Silver ion release experiment
The nuclear shell structure nano of silver nano-grain and the Coated With Hydroxyapatite silver nano-grain of the preparation of embodiment 1 is taken respectively
Composite 3mg is separately added into the PBS that 15mL pH are 7.4, cultivated at 37 DEG C, every 24 in 25mL test tube
3mL supernatants are taken out hour from test tube, for inductance coupled plasma optical emission spectrometer measurement concentration of silver ions, every time
Take out after supernatant, be supplemented the fresh PBSs of 3mL.Co-culture 7 days, survey concentration of silver ions 7 times, by the survey measured silver
Ion concentration data are depicted as concentration time curve, see Fig. 2.Symbol and material corresponds in Fig. 2:Ag-silver nano-grain,
The nuclear-shell structured nano-composite material of Ag@pDA@HA-Coated With Hydroxyapatite silver nano-grain.
As can be seen from Figure 2, the nuclear-shell structured nano-composite material of Coated With Hydroxyapatite silver nano-grain can be controlled effectively
Silver ion discharges, and the concentration of the silver ion of silver nano-grain release is more than the core shell structure of Coated With Hydroxyapatite silver nano-grain
The concentration of the silver ion of nano composite material release, therefore the material that the present invention is provided can realize durable antibiotic, while can also subtract
Cellule toxicity.
Bacteriostatic experiment
Experiment 1:The hydroxyapatite for taking 1mg silver nano-grains, hydroxyapatite nanoparticle, embodiment 1 to prepare respectively
The nuclear-shell structured nano-composite material of cladding silver nano-grain takes a test tube to be not added with any sample in 3 sterile test tubes, separately
As blank group, 10mL fluid nutrient mediums and 100 μ L staphylococcus aureuses are added into every test tube, 3 groups of parallel realities are set up
Test group.Each group is cultivated in 37 DEG C of constant-temperature tables, optical density (OD) value is surveyed within every 3 hours.The data measured are depicted as
Each material is shown in Fig. 3 (a) to the Bactericidal curves of staphylococcus aureus.
Experiment 2:Staphylococcus aureus is replaced with into Escherichia coli, according to above-mentioned same procedure, each material is obtained to large intestine
The Bactericidal curves of bacillus, are shown in Fig. 3 (b).

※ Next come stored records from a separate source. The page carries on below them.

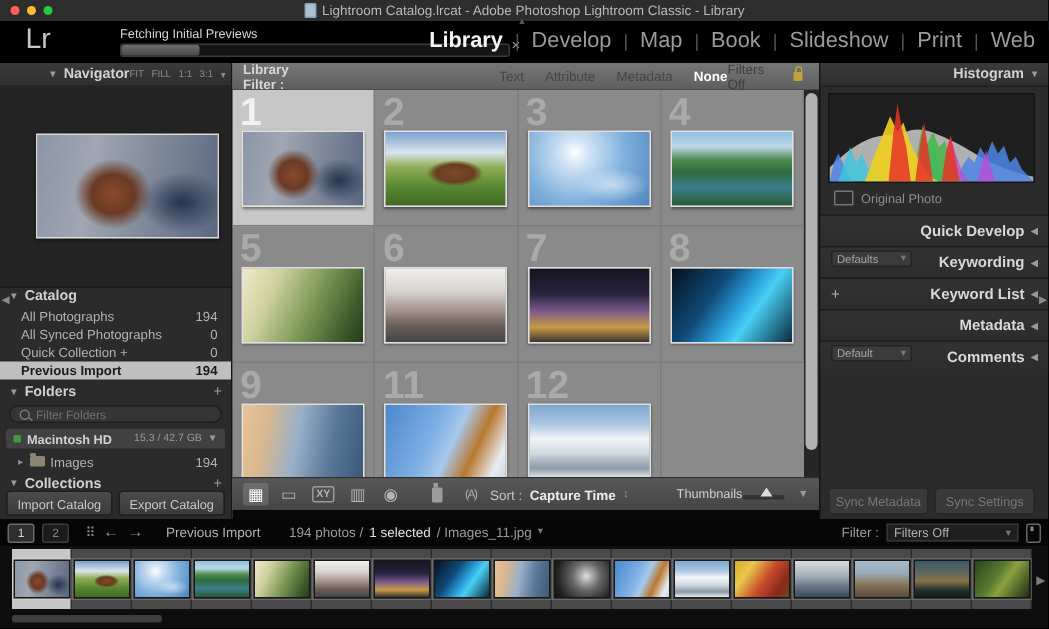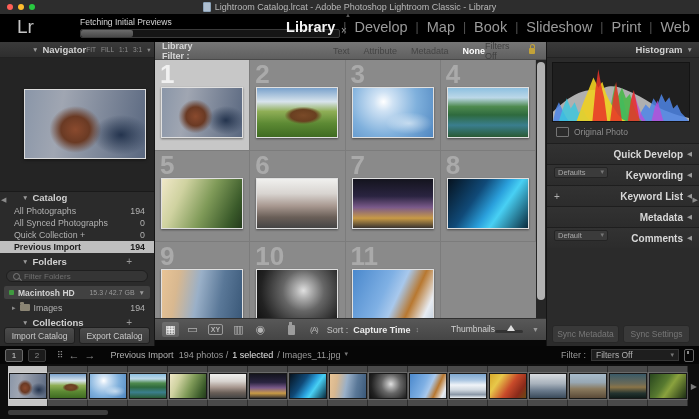"Catalog" .sec-hdr { padding: 0 22px -> 0 6px }
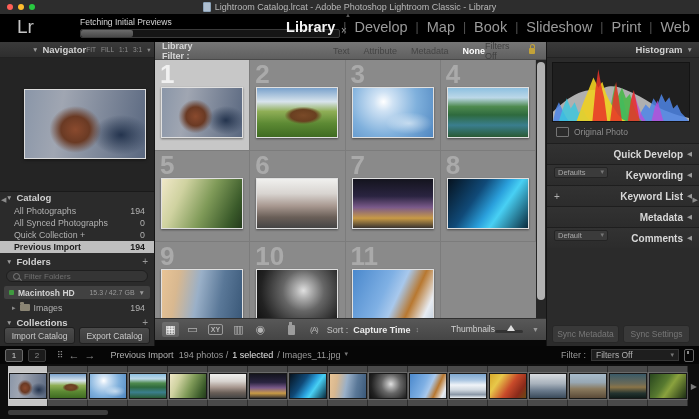"10" div.gcell { html: <div> <div>10</div> <div></div> </div> -> none }
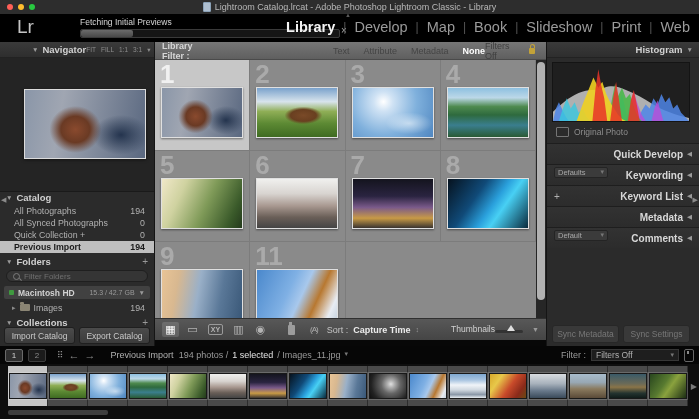"12" div.gcell { html: none -> <div> <div>12</div> <div></div> </div> }
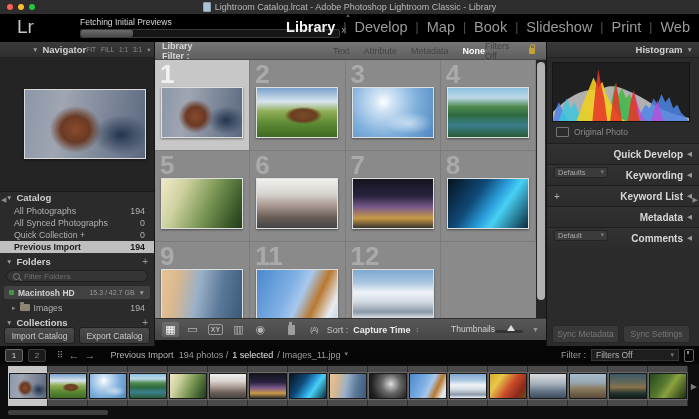"194 photos /" .sb-counts { margin-left: none -> 14px }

Symbol and material corresponds in Fig. 3:Ag-silver nano-grain, Ag@HA-Coated With Hydroxyapatite silver nanoparticle
The nuclear-shell structured nano-composite material of grain, HA-hydroxyapatite nanoparticle, Control-blank group.
As can be seen from Figure 3, Ag and Ag@HA can effectively suppress the growth of bacterium, and growth unrestraints of the HA to bacterium is made
With.Therefore Ag and Ag@HA are respectively provided with good fungistatic effect.
Experiment 3:From experiment 1 and experiment 2 cultivated the test tube of 24 hours in take 100 μ L bacterium solution in solid medium
In, coating is uniform, is cultivated 24 hours in 37 DEG C of constant-temperature tables, observes each material to the bactericidal effect of two kinds of bacteriums, sees Fig. 4.
In Fig. 4, (a), (d) corresponding material are hydroxyapatite, and the corresponding material of (b), (e) is silver nano-grain, (c), (f's)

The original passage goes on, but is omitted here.